Member of the Alaska House of Representatives from the 12th district
- In office 1998–2003
- Preceded by: Mark Hanley
- Succeeded by: John Harris

Personal details
- Born: September 20, 1964 (age 61) San Francisco, California, U.S.
- Party: Independent (since 2006) Republican (until 2006)
- Children: 2

= Andrew Halcro =

American politician and businessman (born 1964)

Andrew Halcro (born September 20, 1964) is an American politician and businessman from Anchorage, Alaska.
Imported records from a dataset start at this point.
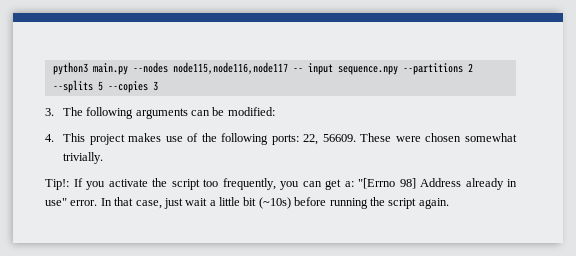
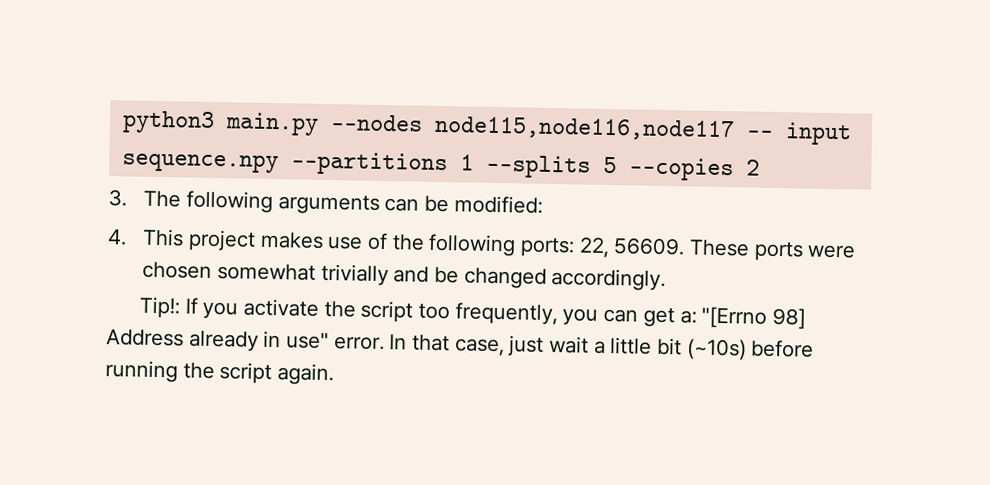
[467,63,473,72] 2 -> [459,154,474,171] 1
[152,81,158,91] 3 -> [745,159,760,176] 2
(392, 137) none -> [753,241,804,262] ports
[62,152,103,164] trivially. -> [320,263,667,292] trivially and be changed accordingly.

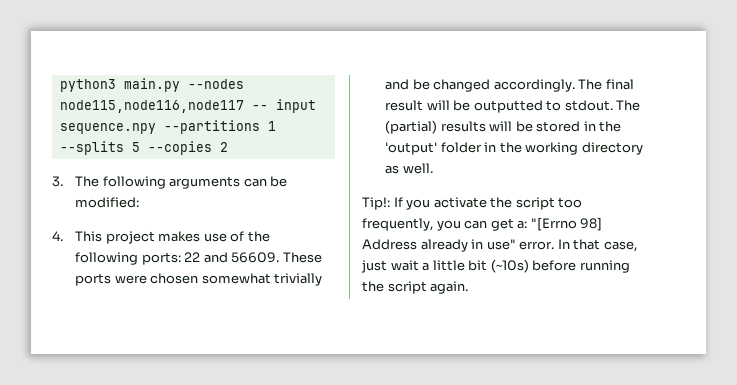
[578,236,610,259] 22, -> [184,252,228,263] 22 and
(667, 280) none -> [578,79,634,90] [385,100,641,113] [385,120,622,134] [385,142,643,155] [385,163,433,174] The final result will be outputted to stdout. The (partial) results will be stored in the 'output' folder in the working directory as well.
Formerly a Republican member of the Alaska House of Representatives, he ran for Governor of Alaska as an independent candidate in the 2006 election, placing third with 9.46 percent of the vote.
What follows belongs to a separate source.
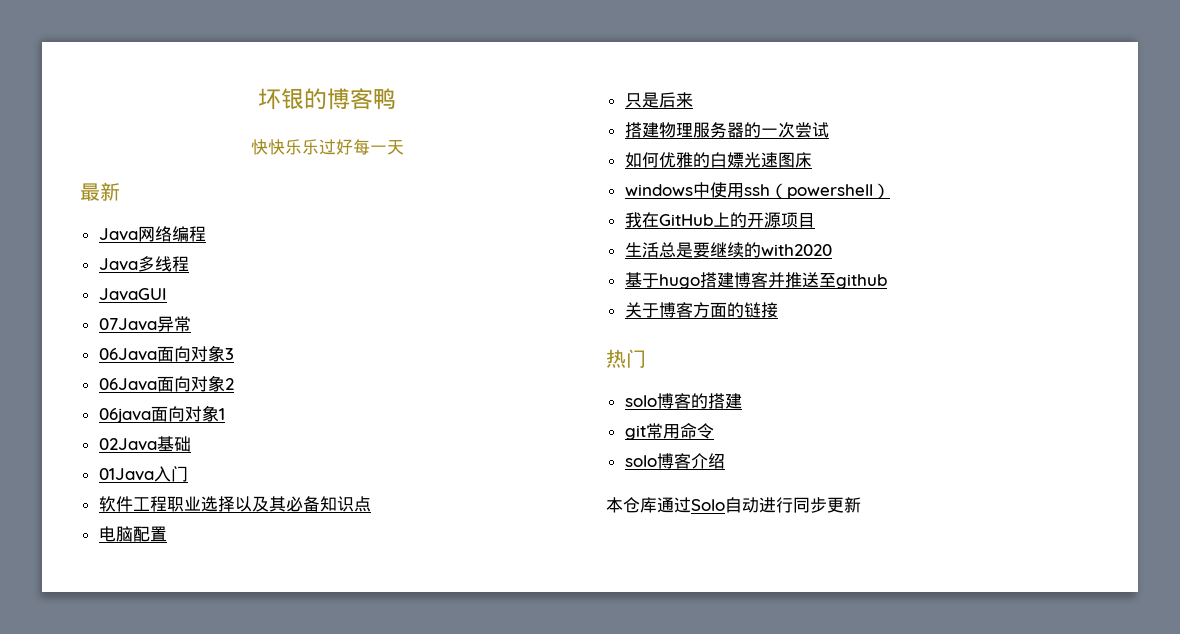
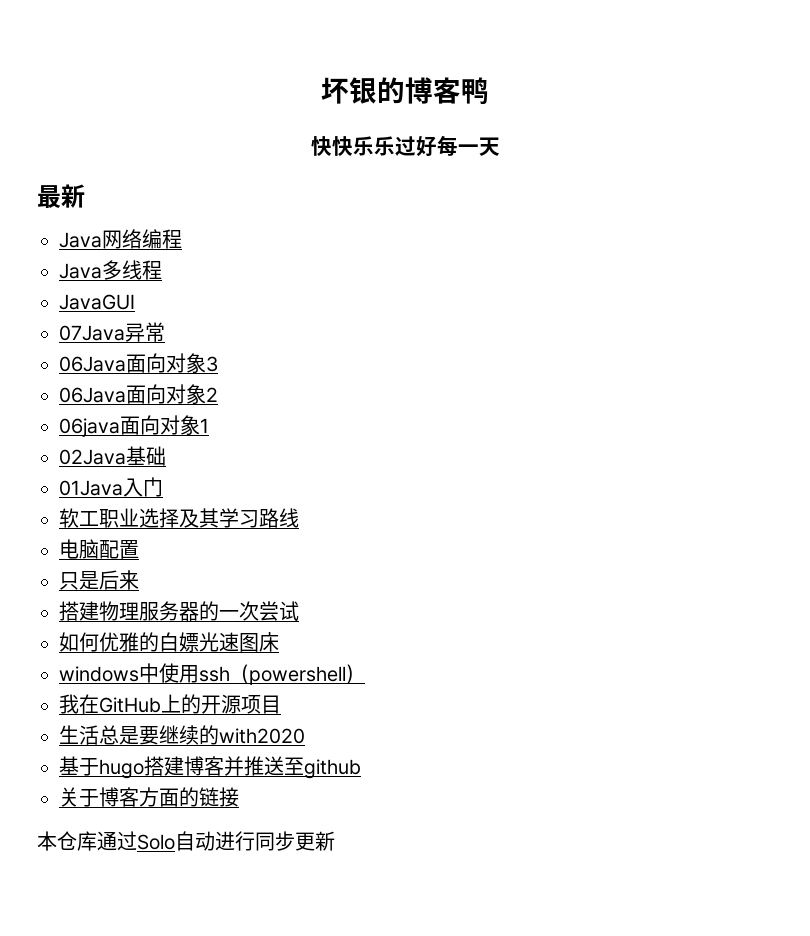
[115,496,167,512] 件工程 -> [79,511,99,526] 工
[234,496,371,512] 以及其必备知识点 -> [179,508,299,528] 及其学习路线
[606,349,646,368] [624,393,742,409] [624,423,714,440] [624,453,725,469] // 热门 // solo博客的搭建 // git常用命令 // solo博客介绍 -> (239, 797) none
==Early life and education==
Halcro was born in San Francisco, California on September 20, 1964. After graduating from East Anchorage High School, he attended Willamette University and the University of Alaska Anchorage.

== Career ==

===Business career===
Halcro was director of sales and marketing for Avis Rent a Car of Alaska and a board member of the Avis Licensee Association from 1990. From 2002 he was president of Avis Alaska. He stepped down as president and chief executive officer when he launched his 2006 gubernatorial campaign, but returned to the company following the election.

===Alaska House of Representatives===
In 1998, he ran for the Alaska House of Representatives as a Republican, winning both the primary and the general election. In 2000, he won the Republican primary and was unopposed in the general election. He did not seek re-election in 2002.

===Gubernatorial race===
Halcro ran for Governor of Alaska in 2006 as an independent candidate. His gubernatorial campaign emphasised community health, economic wellbeing, the state's marketing efforts and small business. On election day, Halcro finished third, receiving 22,443 votes, 9.46 percent of the total. Republican nominee Sarah Palin won the election with 114,697 votes, 48.33 percent and former Governor Tony Knowles finished second, with 40.97 percent.

===Later career===
After losing his gubernatorial bid, Halcro began a political blog, through which he became a prominent critic of Palin's administration and publicized the scandal surrounding Palin's July 2008 dismissal of a Public Safety Commissioner. Palin later criticized Halcro in her memoir Going Rogue.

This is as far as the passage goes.